Task
Give the number of lines in the material below where the word "margin" shows up, without anything else.

Extracted data
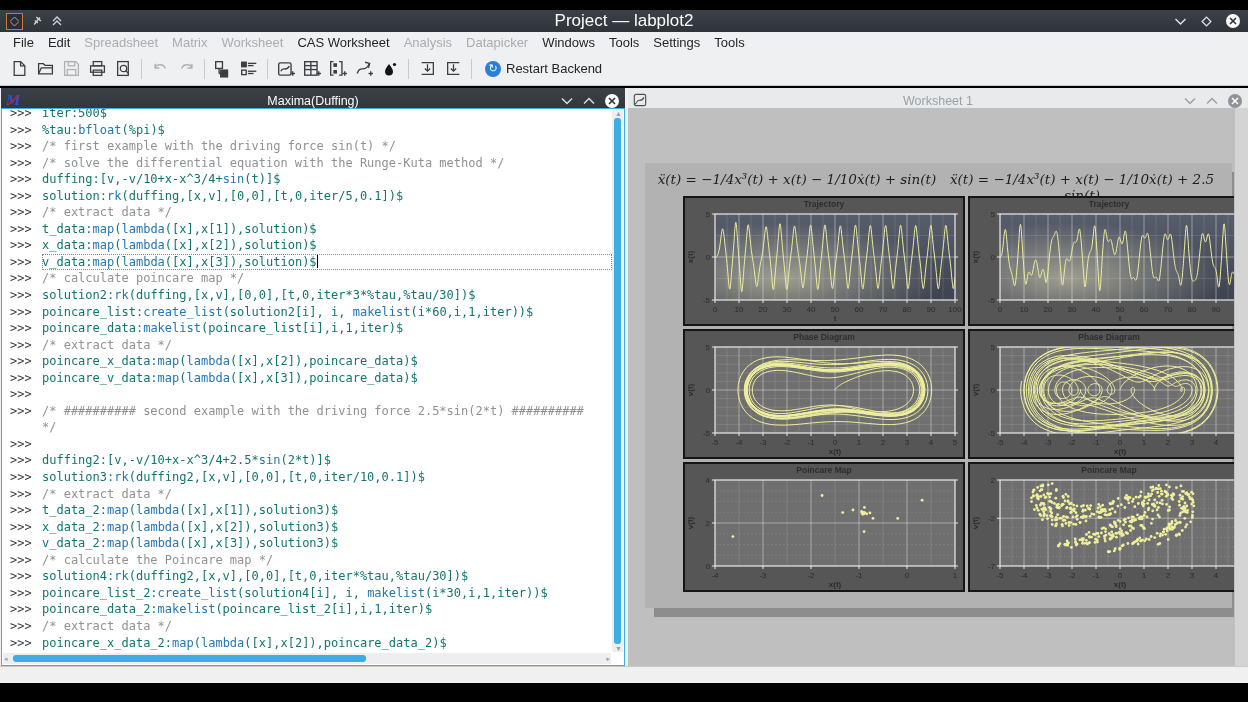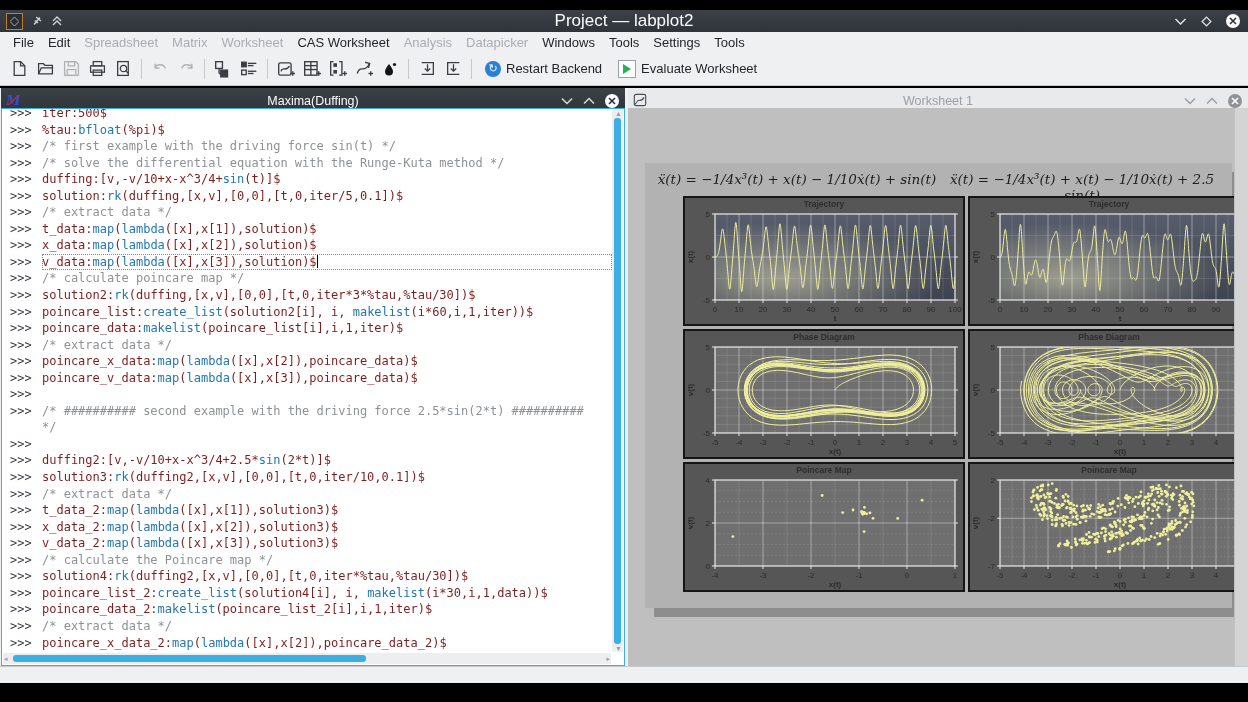--- a/index.html
+++ b/index.html
@@ -262,12 +262,6 @@
     <span class="tbtn-label">
       <span class="restart-ico">↻</span>
       <span>Restart Backend</span>
-    </span>
-    <span class="tbtn-label">
-      <span class="eval-ico">
-          <span class="tri"></span>
-        </span>
-      <span>Evaluate Worksheet</span>
     </span>
   </div>
 

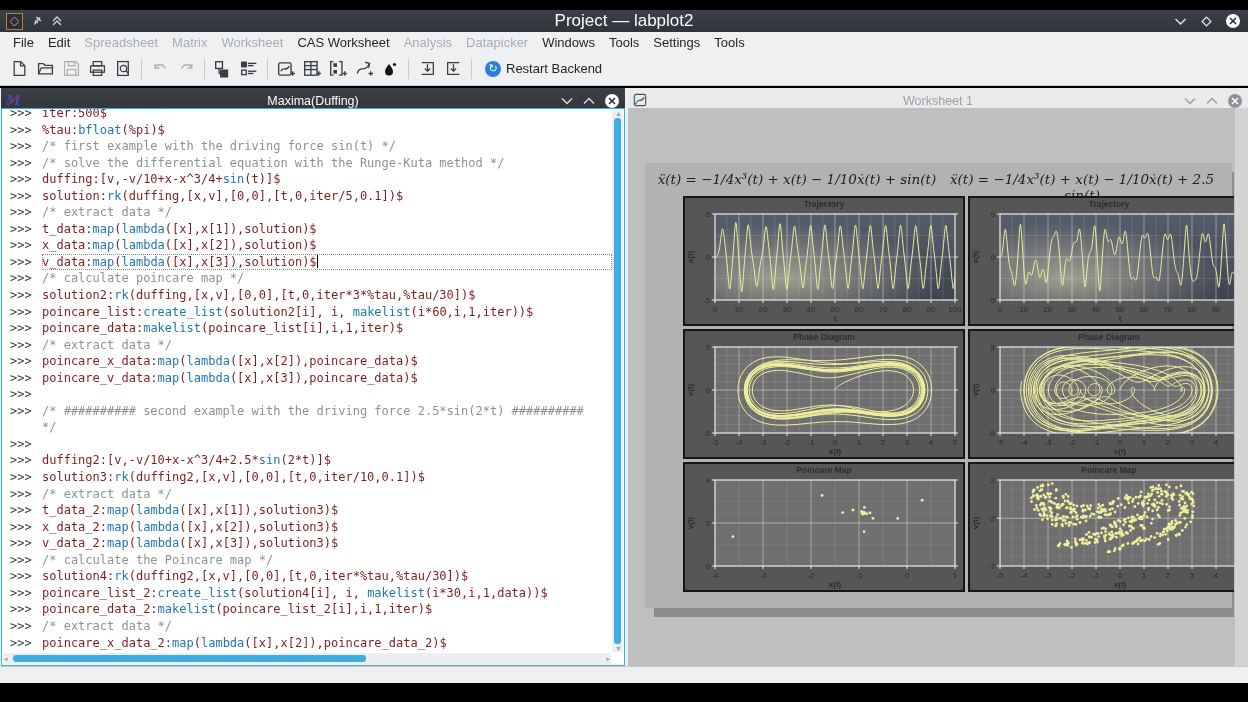--- a/index.html
+++ b/index.html
@@ -48,7 +48,7 @@
   .cline .code.focus{outline:1px dotted #8a8a8a;outline-offset:-1px;}
   .seg-k{color:#2476b3;}
   .seg-c{color:#8e9295;}
-  .seg-p{color:#7f1d1d;margin-top:28px;}
+  .seg-p{color:#0f766e;margin-top:28px;}
   .caret{display:inline-block;width:1px;height:13px;background:#000;vertical-align:-2px;}
   .vscroll{position:absolute;right:1px;top:1px;bottom:13px;width:11px;background:#eceeef;}
   .vscroll .thumb{position:absolute;left:2px;right:2px;top:8px;bottom:8px;background:#3daee2;border-radius:3px;}

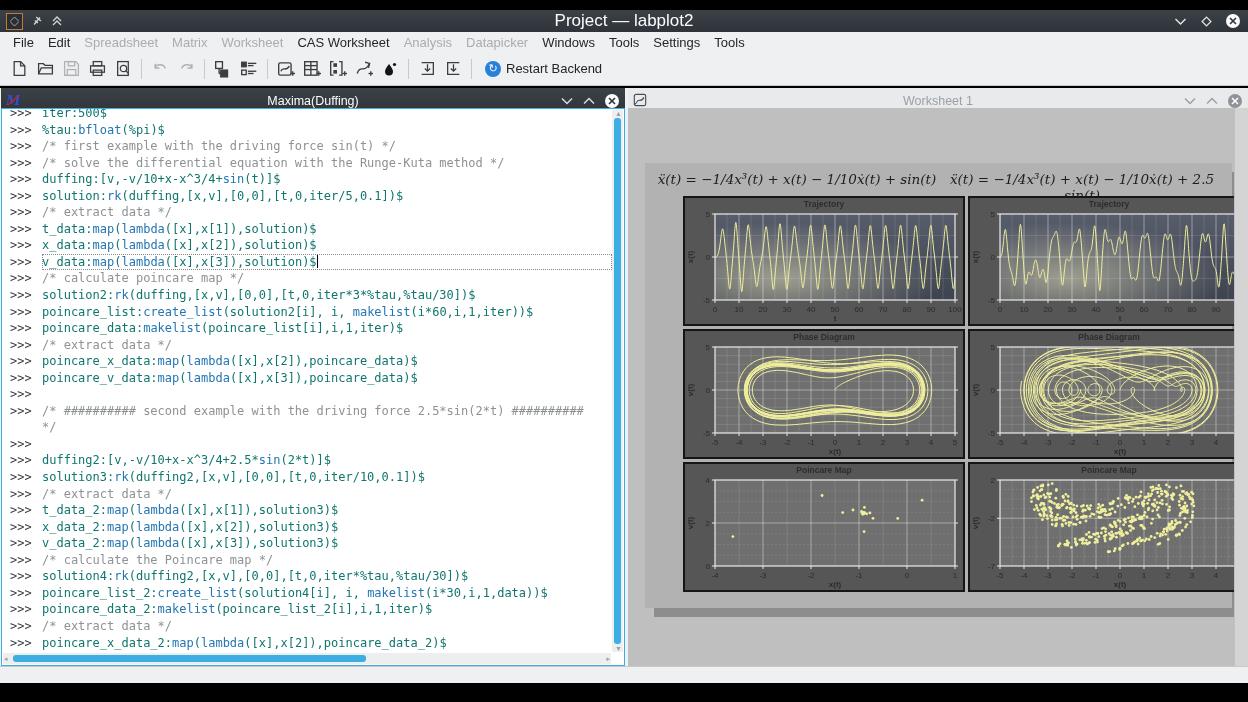--- a/index.html
+++ b/index.html
@@ -322,7 +322,7 @@
             <div class="cline"><span class="prompt">&gt;&gt;&gt;</span><span class="code"><span class="seg-p">v_data_2:</span><span class="seg-k">map</span><span class="seg-p">(</span><span class="seg-k">lambda</span><span class="seg-p">([x],x[3]),solution3)$</span></span></div>
             <div class="cline"><span class="prompt">&gt;&gt;&gt;</span><span class="code"><span class="seg-c">/* calculate the Poincare map */</span></span></div>
             <div class="cline"><span class="prompt">&gt;&gt;&gt;</span><span class="code"><span class="seg-p">solution4:</span><span class="seg-k">rk</span><span class="seg-p">(duffing2,[x,v],[0,0],[t,0,iter*%tau,%tau/30])$</span></span></div>
-            <div class="cline"><span class="prompt">&gt;&gt;&gt;</span><span class="code"><span class="seg-p">poincare_list_2:</span><span class="seg-k">create_list</span><span class="seg-p">(solution4[i], i, </span><span class="seg-k">makelist</span><span class="seg-p">(i*30,i,1,data))$</span></span></div>
+            <div class="cline"><span class="prompt">&gt;&gt;&gt;</span><span class="code"><span class="seg-p">poincare_list_2:</span><span class="seg-k">create_list</span><span class="seg-p">(solution4[i], i, </span><span class="seg-k">makelist</span><span class="seg-p">(i*30,i,1,iter))$</span></span></div>
             <div class="cline"><span class="prompt">&gt;&gt;&gt;</span><span class="code"><span class="seg-p">poincare_data_2:</span><span class="seg-k">makelist</span><span class="seg-p">(poincare_list_2[i],i,1,iter)$</span></span></div>
             <div class="cline"><span class="prompt">&gt;&gt;&gt;</span><span class="code"><span class="seg-c">/* extract data */</span></span></div>
             <div class="cline"><span class="prompt">&gt;&gt;&gt;</span><span class="code"><span class="seg-p">poincare_x_data_2:</span><span class="seg-k">map</span><span class="seg-p">(</span><span class="seg-k">lambda</span><span class="seg-p">([x],x[2]),poincare_data_2)$</span></span></div>

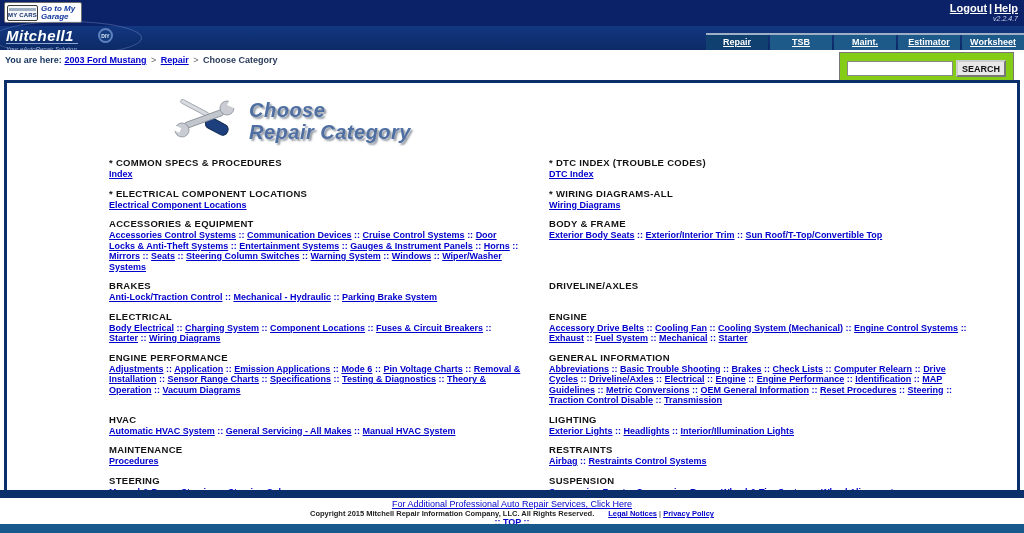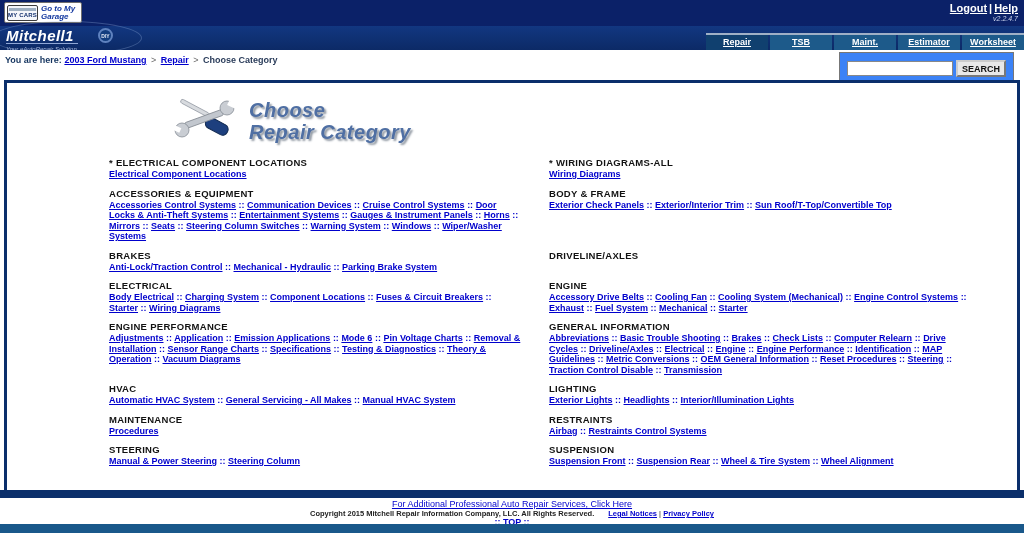--- a/index.html
+++ b/index.html
@@ -54,7 +54,7 @@
   .crumb-link { color:var(--link); text-decoration:underline; }
   .crumb-sep { color:#666; font-weight:normal; margin:0 2px; }
   .crumb-current { color:#2a3c5a; }
-  .searchbox { position:absolute; right:10px; top:2px; border:1px solid #777; background:#3b82f6;
+  .searchbox { position:absolute; right:10px; top:2px; border:1px solid #777; background:#84cc16;
     padding:7px; display:flex; gap:3px; align-items:center; }
   .search-input { width:106px; height:15px; border:1px solid #888; font-size:9px; padding:0 2px;
     font-family:"Liberation Sans", sans-serif; }

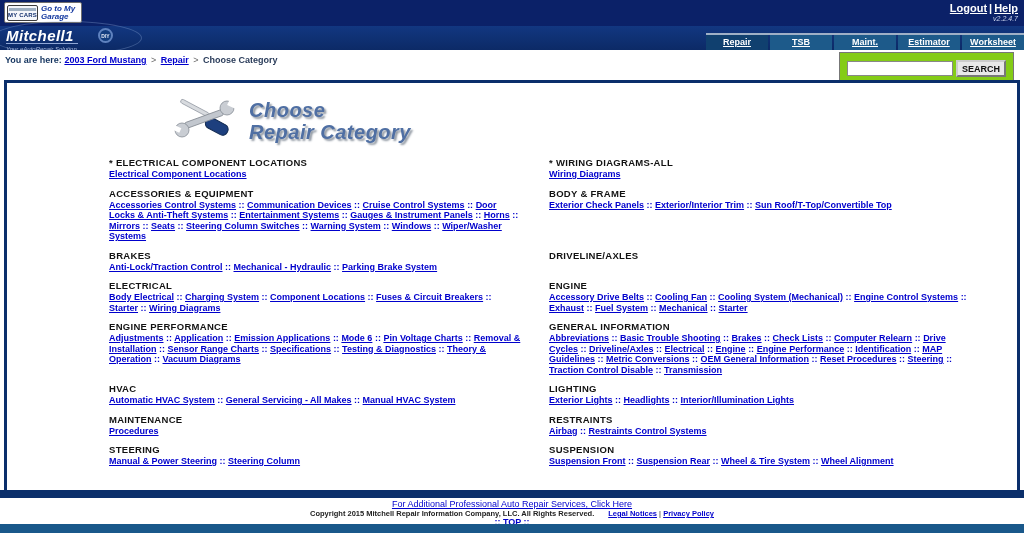--- a/index.html
+++ b/index.html
@@ -163,6 +163,10 @@
   </div>
   <div class="cat-grid">
       <div class="cat-cell">
+        <div class="cat-heading">* COMMON SPECS &amp; PROCEDURES</div>
+        <div class="cat-links"><a class="cat-link">Index</a></div>
+      </div>
+      <div class="cat-cell">
         <div class="cat-heading">* ELECTRICAL COMPONENT LOCATIONS</div>
         <div class="cat-links"><a class="cat-link">Electrical Component Locations</a></div>
       </div>

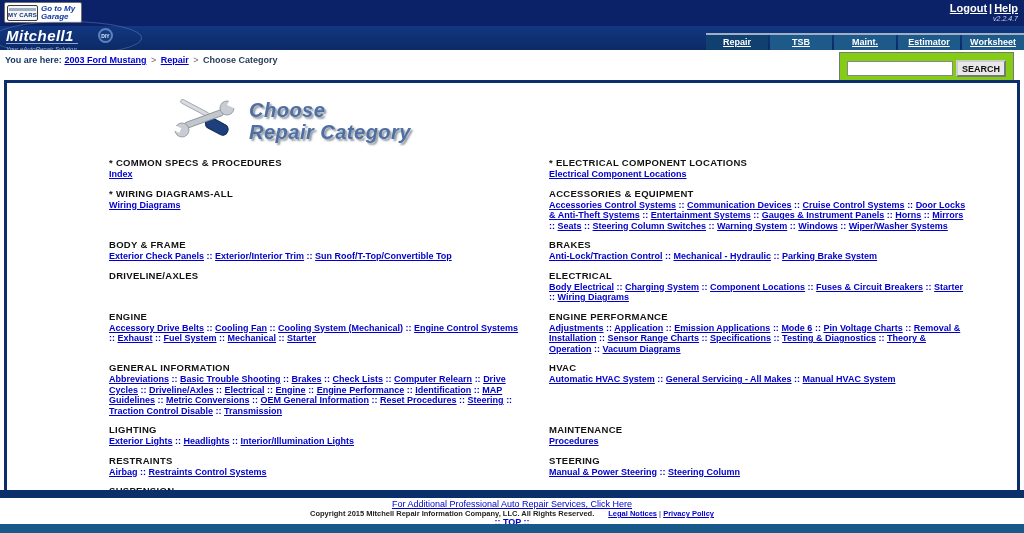--- a/index.html
+++ b/index.html
@@ -167,6 +167,10 @@
         <div class="cat-links"><a class="cat-link">Index</a></div>
       </div>
       <div class="cat-cell">
+        <div class="cat-heading">* DTC INDEX (TROUBLE CODES)</div>
+        <div class="cat-links"><a class="cat-link">DTC Index</a></div>
+      </div>
+      <div class="cat-cell">
         <div class="cat-heading">* ELECTRICAL COMPONENT LOCATIONS</div>
         <div class="cat-links"><a class="cat-link">Electrical Component Locations</a></div>
       </div>

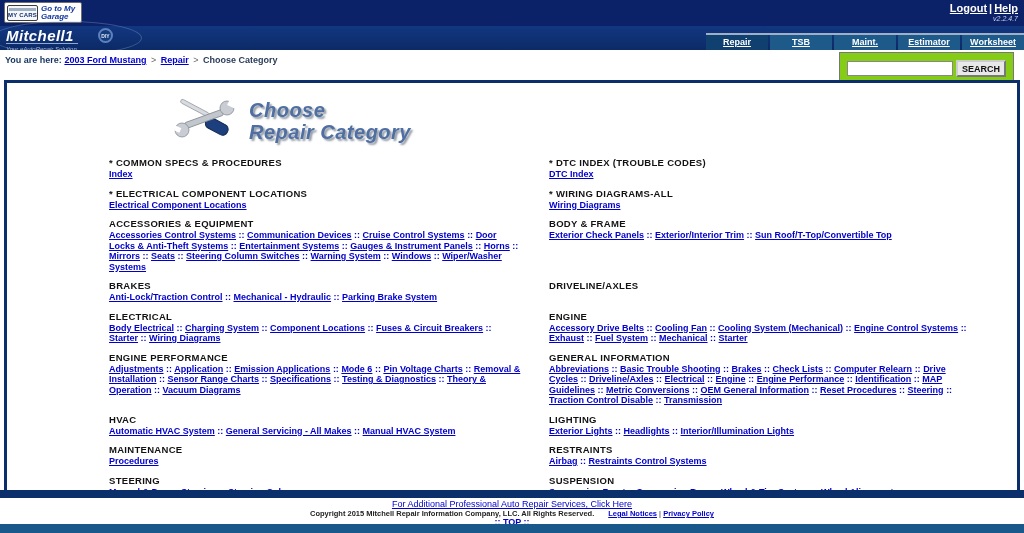--- a/index.html
+++ b/index.html
@@ -184,7 +184,7 @@
       </div>
       <div class="cat-cell">
         <div class="cat-heading">BODY &amp; FRAME</div>
-        <div class="cat-links"><a class="cat-link">Exterior Check Panels</a><span class="sep"> :: </span><a class="cat-link">Exterior/Interior Trim</a><span class="sep"> :: </span><a class="cat-link">Sun Roof/T-Top/Convertible Top</a></div>
+        <div class="cat-links"><a class="cat-link">Exterior Body Seats</a><span class="sep"> :: </span><a class="cat-link">Exterior/Interior Trim</a><span class="sep"> :: </span><a class="cat-link">Sun Roof/T-Top/Convertible Top</a></div>
       </div>
       <div class="cat-cell">
         <div class="cat-heading">BRAKES</div>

Result
3